Il giovane aprì la porta e si portò le mani alla bocca. Nel mezzo alla stanza giaceva una centaura moribonda che aveva lo stesso volto di sua moglie. «È ora che tu sappia…» sussurrò Primula, con un debole sorriso.
La centaura raccontò per la prima volta a suo marito la verità sulla sua natura e sull’origine della medicina che lo aveva tenuto in vita.
«Tu stai morendo a causa mia!» disse Febo tra le lacrime, tenendo in grembo la testa di lei.
«Mi rammarico solo di non poterti più aiutare, però morirò felice: morirò come sono nata, come una centaura, e morirò sapendo di averti raccontato tutto. Ti prego, canta per me un’ultima volta…»

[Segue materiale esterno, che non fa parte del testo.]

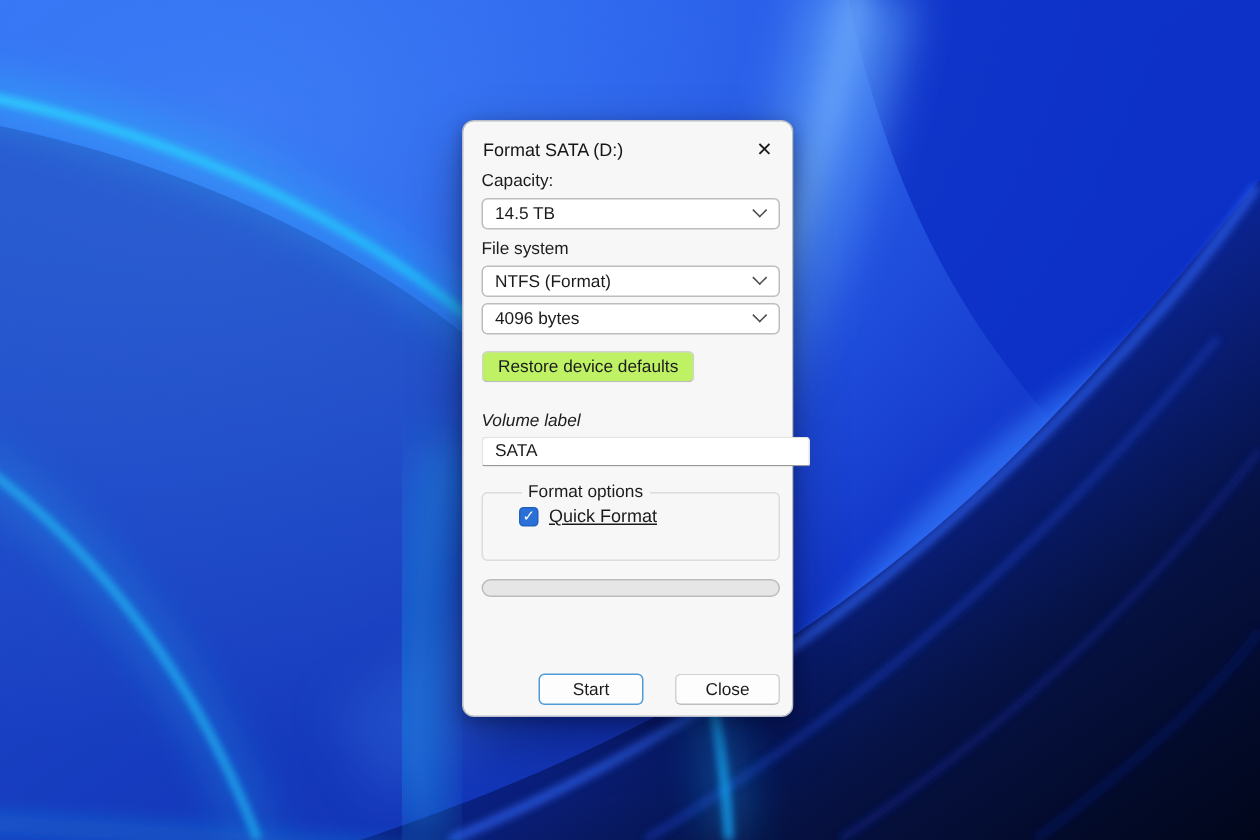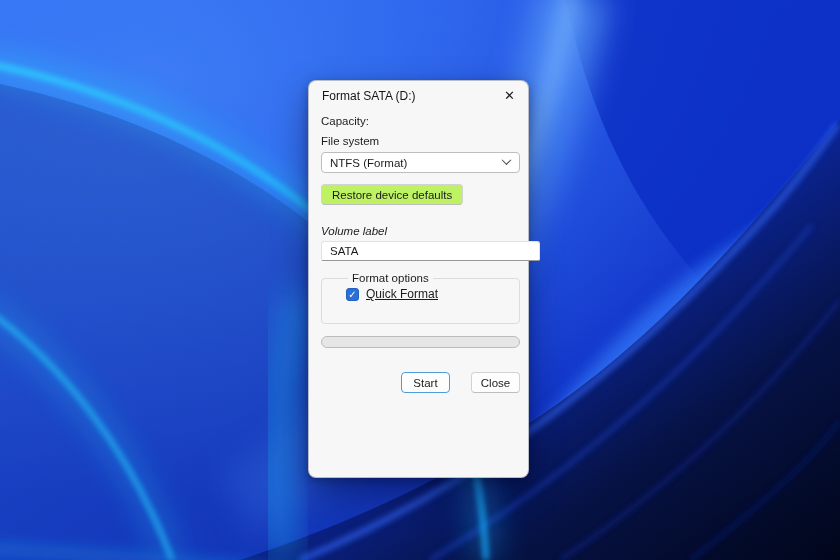--- a/index.html
+++ b/index.html
@@ -14,7 +14,7 @@
     box-shadow:0 14px 34px rgba(0,0,30,.38), 0 3px 10px rgba(0,0,30,.28);
     color:#1c1c1c;
   }
-  .titlebar { height:26px; display:flex; align-items:center; justify-content:space-between;
+  .titlebar { height:26px; display:flex; align-items:flex-end; justify-content:space-between;
     padding:3px 10px 0 13px; }
   .title { font-size:12px; color:#161616; }
   .close-btn { font-size:13px; line-height:13px; color:#1b1b1b; cursor:default; padding:1px 3px; }

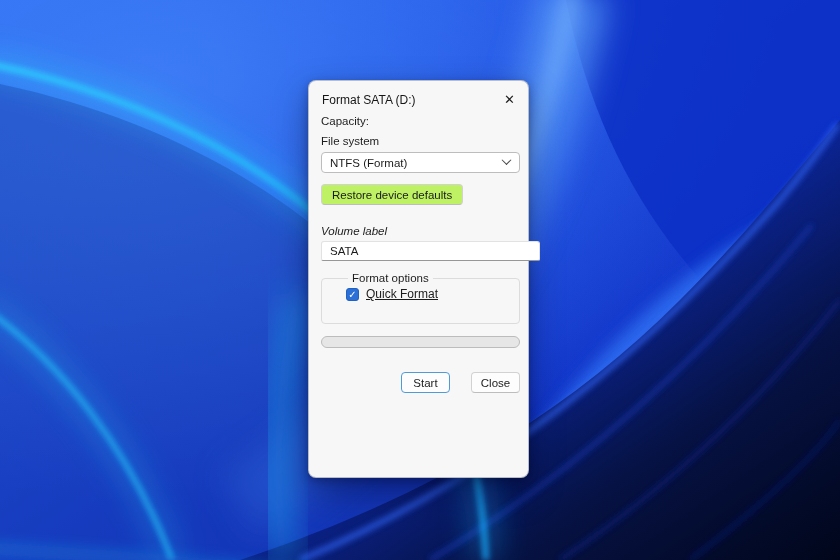--- a/index.html
+++ b/index.html
@@ -140,6 +140,10 @@
     <div class="content">
 
       <div class="lbl lbl-cap">Capacity:</div>
+      <div class="sel">
+        <span>14.5 TB</span>
+        <span class="chev"></span>
+      </div>
 
       <div class="lbl lbl-mid">File system</div>
       <div class="sel">

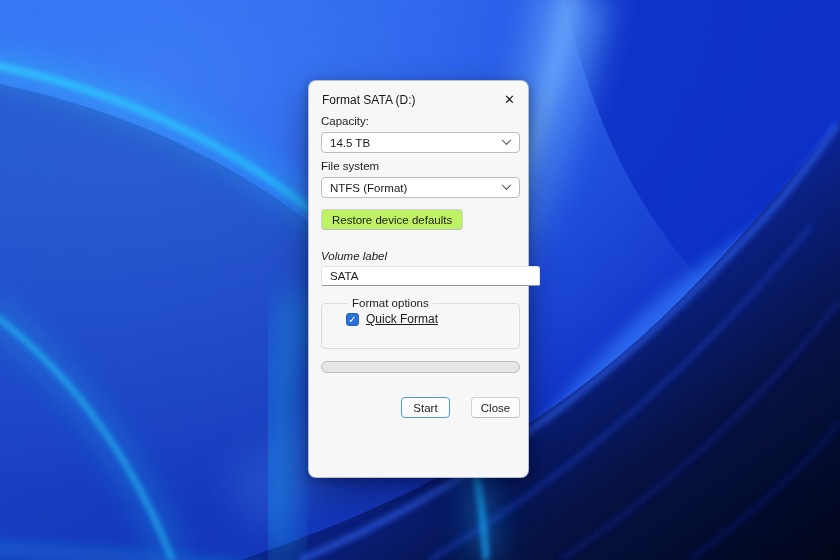--- a/index.html
+++ b/index.html
@@ -151,6 +151,10 @@
         <span class="chev"></span>
       </div>
 
+      <div class="sel">
+        <span>4096 bytes</span>
+        <span class="chev"></span>
+      </div>
 
       <button class="restore-btn">Restore device defaults</button>
 

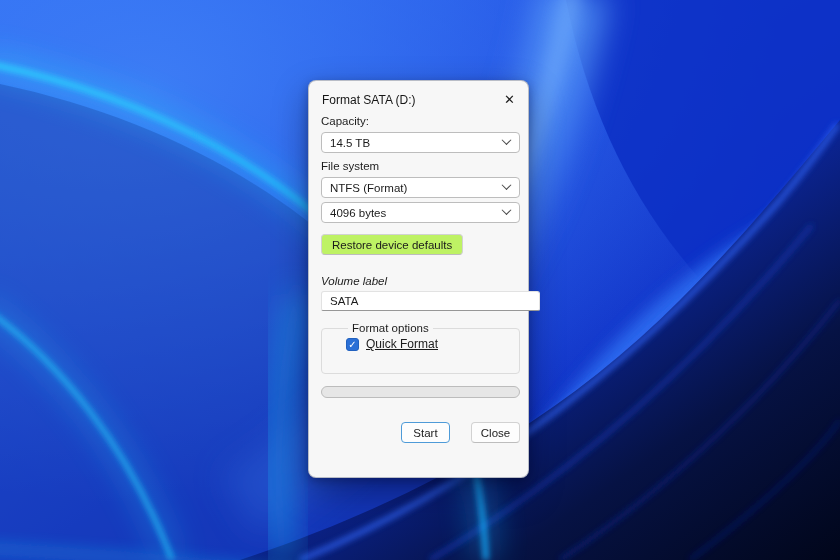--- a/index.html
+++ b/index.html
@@ -57,8 +57,8 @@
   .progress-fill { height:100%; width:0%; background:#26a0da; }
 
   .btn-row { display:flex; justify-content:flex-end; gap:21px; margin-top:24px; }
-  .btn { width:49px; height:21px; display:flex; align-items:center; justify-content:center;
-    font-size:11.5px; color:#1b1b1b; background:#fdfdfd; border-radius:4px; }
+  .btn { width:70px; height:21px; display:flex; align-items:center; justify-content:center;
+    font-size:11.5px; color:#1b1b1b; background:#fdfdfd; border-radius:4px;margin-top:27px; }
   .btn-start { border:1.5px solid #4e9bd8; }
   .btn-close { border:1px solid #d2d2d2; border-bottom-color:#bdbdbd; }
 </style>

Il giovane baciò la moglie sulle labbra e poi intonò la melodia che aveva condotto Primula da lui nel bosco. Quando intonò l’ultima strofa, gli occhi di lei si erano chiusi per sempre. Febo seppellì Primula da solo, nel giardino della villa, e ogni giorno cantò per lei fino a consumare i suoi polmoni. Un mattino la governante lo sorprese inginocchiato sulla tomba di Primula, con la testa appoggiata sulla lapide.
«Vi prego, venite in casa. Qui fuori è troppo freddo per voi!» disse lei, ma non giunse risposta. La donna poggiò una mano sulla spalla del padrone: solo allora si accorse che aveva smesso di respirare. Se ne era andato col sorriso sulle labbra e con un canto nella gola.
L’indomani, Febo venne sepolto accanto alla moglie. La primavera successiva, tantissime primule coprirono le tombe dei due sposi e in mezzo a esse nacque una grossa quercia. Coloro che hanno osato avvicinarsi alle lapidi durante la notte giurano di aver udito il vento cantare in mezzo alle primule e di aver visto i rami della quercia allungarsi per poter accarezzare i fiori nati tra le sue radici.